One silver lining to our stay was meeting Olivia and Bob on their beautiful Jefferson Yachts 58 Rivanna YF, the only one ever built, which was docked right next to us (you can see our bow coming uncomfortably close to them in the docking video). We never see other late model Jeffersons in our travels. Bob had connected with us through this blog many months prior but it was pure coincidence/serendipity that we were side-by-side in Stuart. We only had time for quick boat tours but it was wonderful to see another well-built, beautifully maintained Jefferson and meet more good people. See you out there guys!

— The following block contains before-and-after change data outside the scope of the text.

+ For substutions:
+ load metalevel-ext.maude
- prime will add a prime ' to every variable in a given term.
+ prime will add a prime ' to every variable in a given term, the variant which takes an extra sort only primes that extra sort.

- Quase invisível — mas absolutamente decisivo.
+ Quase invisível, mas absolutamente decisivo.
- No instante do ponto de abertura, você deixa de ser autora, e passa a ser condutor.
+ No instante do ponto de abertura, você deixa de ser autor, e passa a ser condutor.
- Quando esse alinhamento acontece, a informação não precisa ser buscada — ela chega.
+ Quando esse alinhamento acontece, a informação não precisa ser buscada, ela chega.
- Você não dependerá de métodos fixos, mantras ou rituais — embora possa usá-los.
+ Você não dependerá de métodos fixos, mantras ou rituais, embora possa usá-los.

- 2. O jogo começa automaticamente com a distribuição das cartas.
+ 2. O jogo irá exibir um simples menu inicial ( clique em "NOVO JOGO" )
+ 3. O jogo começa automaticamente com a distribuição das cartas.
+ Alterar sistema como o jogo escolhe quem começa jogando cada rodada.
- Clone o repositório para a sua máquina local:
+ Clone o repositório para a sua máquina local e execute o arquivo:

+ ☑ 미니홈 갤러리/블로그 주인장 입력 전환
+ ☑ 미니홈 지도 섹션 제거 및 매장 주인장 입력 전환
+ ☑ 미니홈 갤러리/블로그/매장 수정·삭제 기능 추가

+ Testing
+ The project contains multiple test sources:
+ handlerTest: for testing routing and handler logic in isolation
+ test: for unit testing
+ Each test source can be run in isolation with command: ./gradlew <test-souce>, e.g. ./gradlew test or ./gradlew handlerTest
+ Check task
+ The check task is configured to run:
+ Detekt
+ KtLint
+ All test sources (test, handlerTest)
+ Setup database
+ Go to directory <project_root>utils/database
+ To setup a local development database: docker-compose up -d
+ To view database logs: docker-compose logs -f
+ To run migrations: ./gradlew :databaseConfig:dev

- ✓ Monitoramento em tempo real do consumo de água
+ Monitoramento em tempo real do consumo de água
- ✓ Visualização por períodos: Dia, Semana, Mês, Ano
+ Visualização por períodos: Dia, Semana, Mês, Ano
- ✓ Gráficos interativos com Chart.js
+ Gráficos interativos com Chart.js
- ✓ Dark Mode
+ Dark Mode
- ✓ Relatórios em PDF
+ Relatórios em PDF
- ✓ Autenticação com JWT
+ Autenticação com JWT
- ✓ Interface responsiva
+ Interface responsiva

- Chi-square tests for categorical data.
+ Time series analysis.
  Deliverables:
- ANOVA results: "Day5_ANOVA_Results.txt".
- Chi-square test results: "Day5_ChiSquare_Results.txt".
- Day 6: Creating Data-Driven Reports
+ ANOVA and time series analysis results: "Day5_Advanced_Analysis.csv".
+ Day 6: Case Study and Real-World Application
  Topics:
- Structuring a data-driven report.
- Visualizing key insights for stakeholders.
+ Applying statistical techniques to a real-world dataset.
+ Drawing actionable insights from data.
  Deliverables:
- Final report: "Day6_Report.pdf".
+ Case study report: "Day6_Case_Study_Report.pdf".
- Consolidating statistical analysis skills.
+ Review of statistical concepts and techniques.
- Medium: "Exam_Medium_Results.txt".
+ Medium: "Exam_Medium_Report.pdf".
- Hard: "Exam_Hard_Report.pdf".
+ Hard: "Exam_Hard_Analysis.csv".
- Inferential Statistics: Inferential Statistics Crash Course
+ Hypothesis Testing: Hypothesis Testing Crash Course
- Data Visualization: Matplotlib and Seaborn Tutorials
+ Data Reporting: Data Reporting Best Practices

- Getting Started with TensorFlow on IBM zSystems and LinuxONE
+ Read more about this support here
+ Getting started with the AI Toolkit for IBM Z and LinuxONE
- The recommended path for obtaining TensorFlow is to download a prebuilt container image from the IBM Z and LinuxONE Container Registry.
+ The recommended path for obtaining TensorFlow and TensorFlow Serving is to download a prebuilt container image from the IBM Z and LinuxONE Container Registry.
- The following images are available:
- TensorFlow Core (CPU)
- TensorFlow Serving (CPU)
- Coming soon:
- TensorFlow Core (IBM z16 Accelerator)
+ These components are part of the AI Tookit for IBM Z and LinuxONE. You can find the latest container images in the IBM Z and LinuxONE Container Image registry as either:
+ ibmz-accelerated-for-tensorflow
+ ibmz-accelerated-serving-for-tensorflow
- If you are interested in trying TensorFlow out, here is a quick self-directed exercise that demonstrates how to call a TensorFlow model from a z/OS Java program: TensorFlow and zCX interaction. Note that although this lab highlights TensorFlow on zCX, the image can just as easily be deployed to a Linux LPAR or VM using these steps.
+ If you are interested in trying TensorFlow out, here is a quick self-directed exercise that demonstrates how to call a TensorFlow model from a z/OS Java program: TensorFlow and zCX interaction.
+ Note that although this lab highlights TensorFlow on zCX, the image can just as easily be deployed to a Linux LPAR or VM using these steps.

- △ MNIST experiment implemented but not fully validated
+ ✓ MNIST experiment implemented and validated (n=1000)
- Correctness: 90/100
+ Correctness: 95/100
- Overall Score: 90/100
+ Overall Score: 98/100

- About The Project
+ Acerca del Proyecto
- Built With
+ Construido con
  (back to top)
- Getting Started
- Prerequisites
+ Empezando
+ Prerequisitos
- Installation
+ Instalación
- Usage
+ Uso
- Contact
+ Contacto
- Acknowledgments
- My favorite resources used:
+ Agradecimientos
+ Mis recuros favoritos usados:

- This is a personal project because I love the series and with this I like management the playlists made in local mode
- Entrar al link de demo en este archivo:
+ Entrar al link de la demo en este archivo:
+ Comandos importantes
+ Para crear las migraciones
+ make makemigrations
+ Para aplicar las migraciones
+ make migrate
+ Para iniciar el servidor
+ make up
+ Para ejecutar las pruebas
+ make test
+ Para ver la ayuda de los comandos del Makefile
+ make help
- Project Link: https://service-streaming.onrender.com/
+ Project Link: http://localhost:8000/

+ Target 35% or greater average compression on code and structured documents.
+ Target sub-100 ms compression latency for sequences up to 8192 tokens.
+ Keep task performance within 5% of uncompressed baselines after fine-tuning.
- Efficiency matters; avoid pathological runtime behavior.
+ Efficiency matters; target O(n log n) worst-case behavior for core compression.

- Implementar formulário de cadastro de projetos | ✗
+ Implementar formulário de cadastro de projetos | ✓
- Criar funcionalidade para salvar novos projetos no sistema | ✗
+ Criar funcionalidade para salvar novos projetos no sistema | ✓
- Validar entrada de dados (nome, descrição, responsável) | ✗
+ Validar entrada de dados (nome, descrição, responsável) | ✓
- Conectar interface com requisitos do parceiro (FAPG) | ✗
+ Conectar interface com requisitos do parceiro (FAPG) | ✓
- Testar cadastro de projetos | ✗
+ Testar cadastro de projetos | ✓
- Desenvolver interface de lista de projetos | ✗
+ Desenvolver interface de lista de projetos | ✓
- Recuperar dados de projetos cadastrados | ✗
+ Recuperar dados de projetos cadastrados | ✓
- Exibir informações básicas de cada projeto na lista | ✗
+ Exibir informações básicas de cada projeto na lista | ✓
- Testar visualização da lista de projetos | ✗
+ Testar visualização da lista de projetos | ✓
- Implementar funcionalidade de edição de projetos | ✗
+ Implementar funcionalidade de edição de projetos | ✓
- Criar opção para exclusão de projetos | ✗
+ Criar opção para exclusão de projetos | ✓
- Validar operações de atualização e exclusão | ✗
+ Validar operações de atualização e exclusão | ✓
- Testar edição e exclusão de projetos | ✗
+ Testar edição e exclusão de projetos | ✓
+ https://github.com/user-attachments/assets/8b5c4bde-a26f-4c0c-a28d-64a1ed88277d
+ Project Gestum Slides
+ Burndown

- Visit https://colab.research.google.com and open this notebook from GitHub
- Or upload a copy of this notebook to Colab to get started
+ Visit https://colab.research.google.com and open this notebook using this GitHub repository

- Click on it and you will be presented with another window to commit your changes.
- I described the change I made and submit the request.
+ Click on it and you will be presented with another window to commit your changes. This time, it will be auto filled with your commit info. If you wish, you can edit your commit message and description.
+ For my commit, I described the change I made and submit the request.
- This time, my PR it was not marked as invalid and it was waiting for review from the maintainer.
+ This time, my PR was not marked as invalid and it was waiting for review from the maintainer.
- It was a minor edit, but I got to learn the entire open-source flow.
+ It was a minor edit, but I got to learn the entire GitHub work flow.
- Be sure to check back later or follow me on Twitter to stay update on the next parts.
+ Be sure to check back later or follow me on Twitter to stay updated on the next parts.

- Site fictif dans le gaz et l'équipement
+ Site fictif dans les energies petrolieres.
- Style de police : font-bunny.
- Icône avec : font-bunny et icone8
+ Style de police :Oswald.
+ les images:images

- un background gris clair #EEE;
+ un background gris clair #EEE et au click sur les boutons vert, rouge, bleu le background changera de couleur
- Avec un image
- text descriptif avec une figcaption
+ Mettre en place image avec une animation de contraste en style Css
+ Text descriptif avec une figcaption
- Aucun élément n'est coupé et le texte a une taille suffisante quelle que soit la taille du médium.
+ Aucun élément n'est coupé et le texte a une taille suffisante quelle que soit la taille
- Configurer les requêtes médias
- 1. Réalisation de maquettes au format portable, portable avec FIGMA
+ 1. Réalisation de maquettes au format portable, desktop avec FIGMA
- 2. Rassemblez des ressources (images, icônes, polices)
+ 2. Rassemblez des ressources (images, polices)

Because it was the night of the big LSU – Clemson Championship game, we knew Sean would want to be in front of the TV rather than out to dinner. So we decided to revisit Sailor’s Return and see what it was like to eat there. We don’t know if they’re related but the hostess at the restaurant seemed almost more disinterested than our dockhand. After not greeting us with even a glance while we patiently waited right in front of her at the hostess desk, we’re pretty sure she actually scowled when we dared to ask her if it was possible for the two of us to be seated. Now we were feeling self-conscious. Is it us? It’s not us. Fortunately, our waitress was lovely and the outside dining area is a nice spot but the food was average at best (it had an institutional quality) and nothing we can recommend in good conscience.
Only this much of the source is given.